■ **What you will do**: All that should come back is the lines of the data below from the one containing "Endurance LT 6" to the one containing "total: 1343.00 -> 1339.20", inclusive, exactly as they stand.

*** Opening Listed records ***

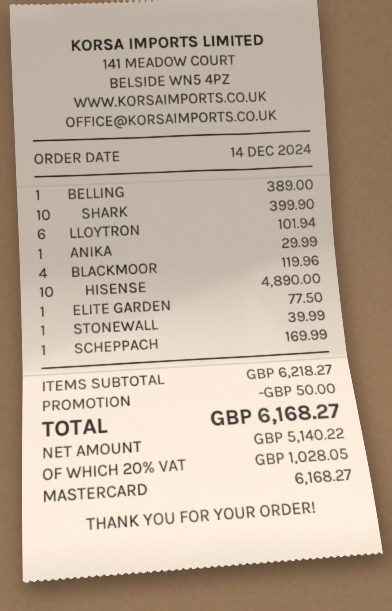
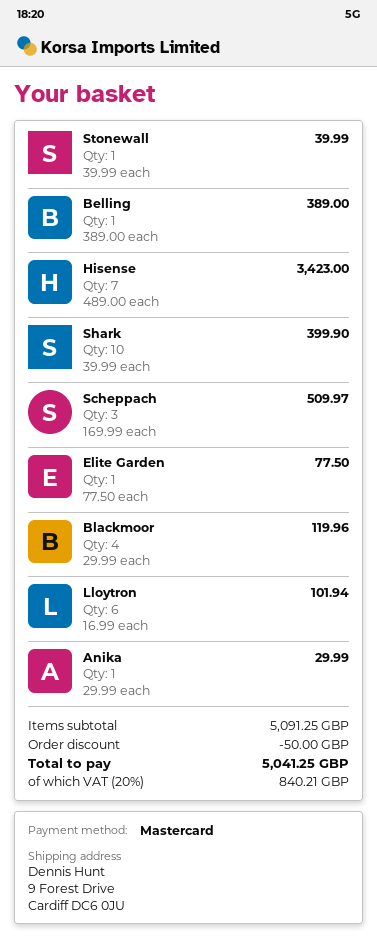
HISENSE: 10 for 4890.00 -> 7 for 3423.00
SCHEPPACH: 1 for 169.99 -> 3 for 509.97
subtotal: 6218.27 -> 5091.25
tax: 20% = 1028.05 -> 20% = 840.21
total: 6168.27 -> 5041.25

*** Closing Listed records ***
*** Opening Listed records ***

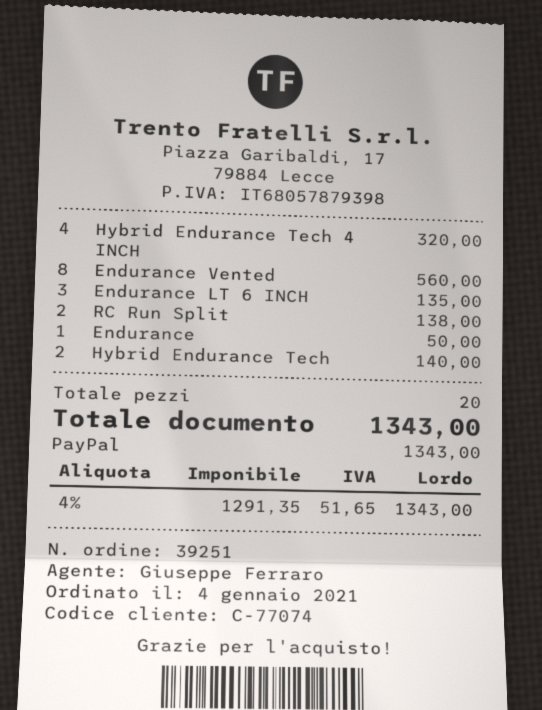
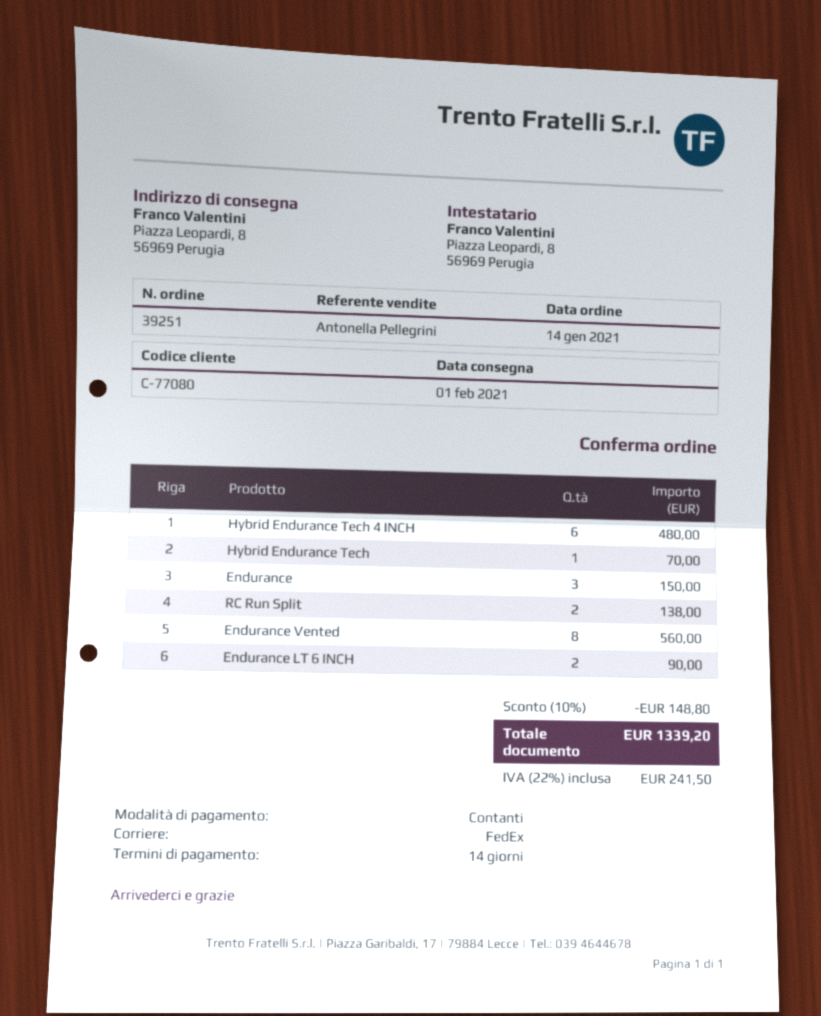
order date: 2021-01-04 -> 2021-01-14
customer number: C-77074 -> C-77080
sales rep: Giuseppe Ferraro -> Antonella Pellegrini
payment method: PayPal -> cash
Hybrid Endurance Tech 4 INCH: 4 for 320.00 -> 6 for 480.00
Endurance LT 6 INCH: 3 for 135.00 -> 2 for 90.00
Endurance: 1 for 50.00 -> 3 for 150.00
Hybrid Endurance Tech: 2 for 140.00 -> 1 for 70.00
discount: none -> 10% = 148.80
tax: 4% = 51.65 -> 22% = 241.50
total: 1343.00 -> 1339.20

*** Closing Listed records ***
*** Opening Listed records ***

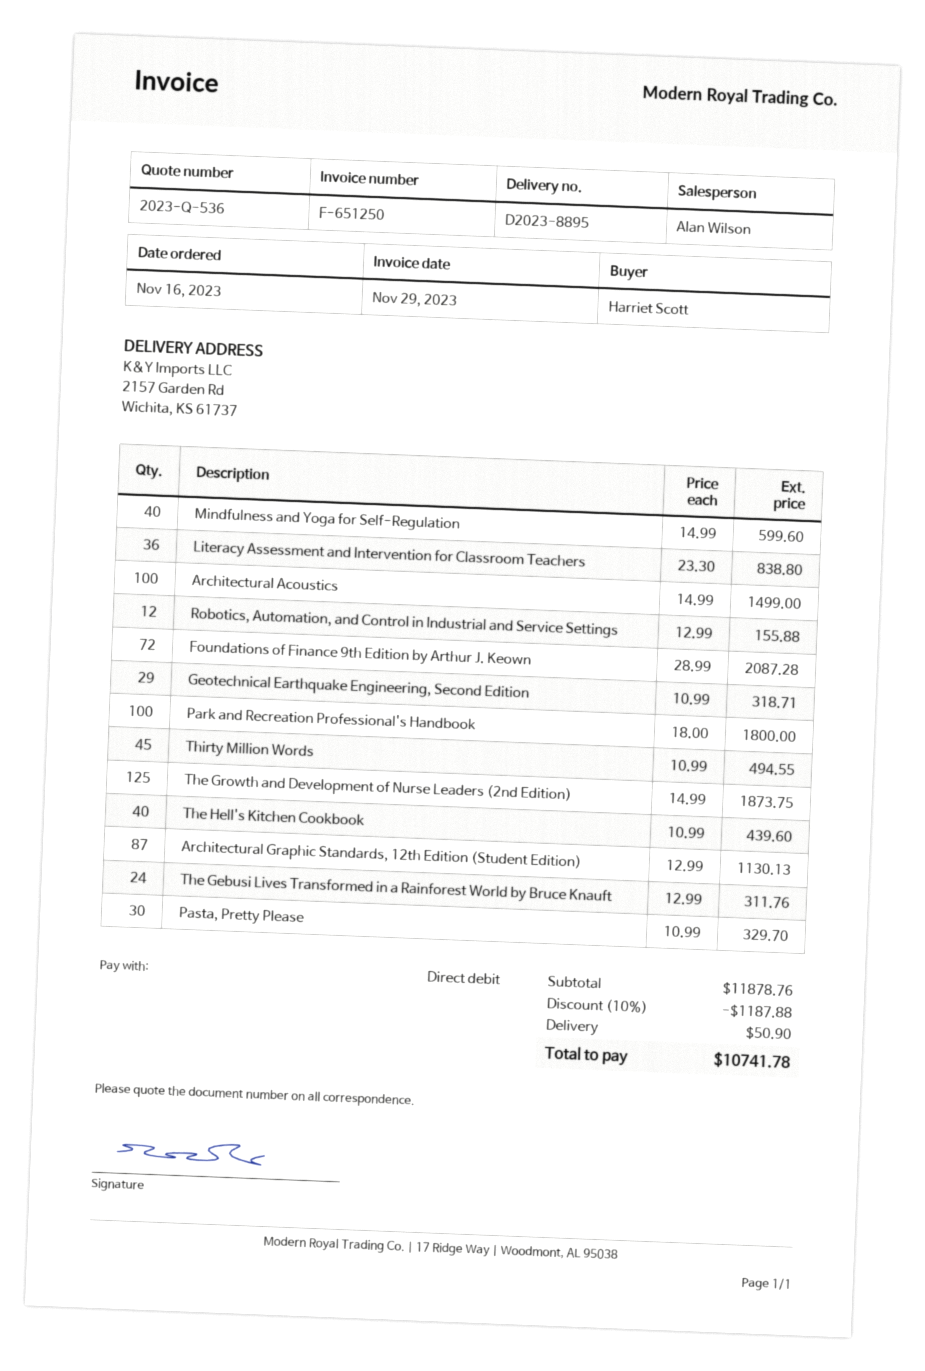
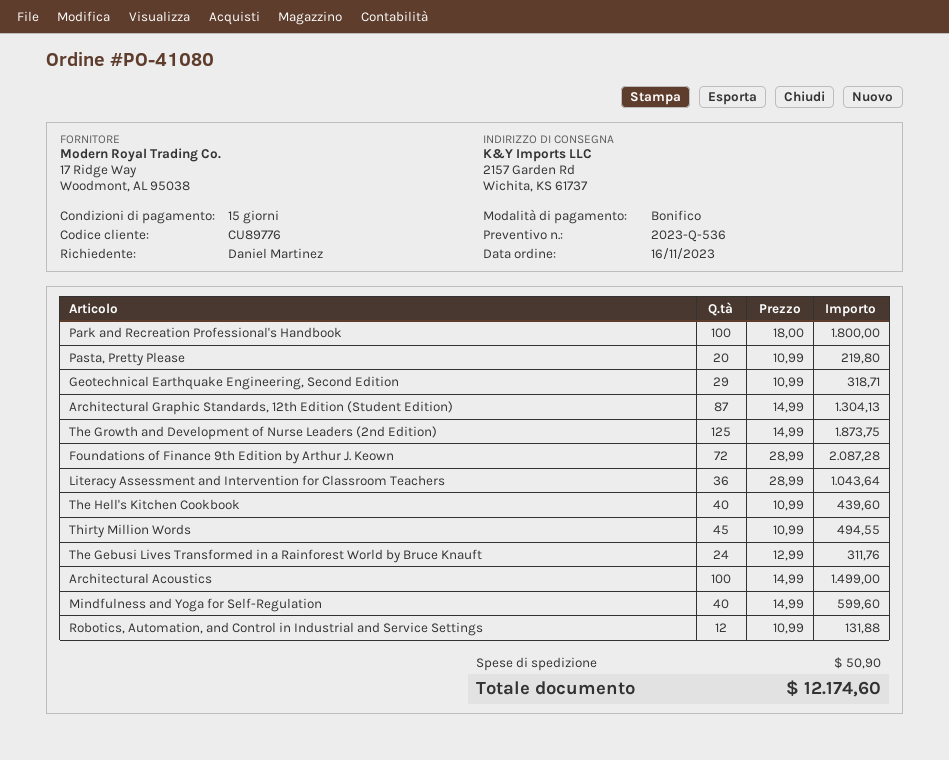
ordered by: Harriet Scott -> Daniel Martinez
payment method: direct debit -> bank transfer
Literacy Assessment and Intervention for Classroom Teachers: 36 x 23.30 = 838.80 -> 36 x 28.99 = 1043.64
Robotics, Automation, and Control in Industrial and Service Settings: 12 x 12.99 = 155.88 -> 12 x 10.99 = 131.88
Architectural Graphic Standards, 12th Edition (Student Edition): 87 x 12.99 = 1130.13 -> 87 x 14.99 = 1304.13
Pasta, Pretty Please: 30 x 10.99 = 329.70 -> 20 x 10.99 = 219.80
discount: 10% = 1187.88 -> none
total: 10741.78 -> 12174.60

*** Closing Listed records ***

■ **The completed task**:
Endurance LT 6 INCH: 3 for 135.00 -> 2 for 90.00
Endurance: 1 for 50.00 -> 3 for 150.00
Hybrid Endurance Tech: 2 for 140.00 -> 1 for 70.00
discount: none -> 10% = 148.80
tax: 4% = 51.65 -> 22% = 241.50
total: 1343.00 -> 1339.20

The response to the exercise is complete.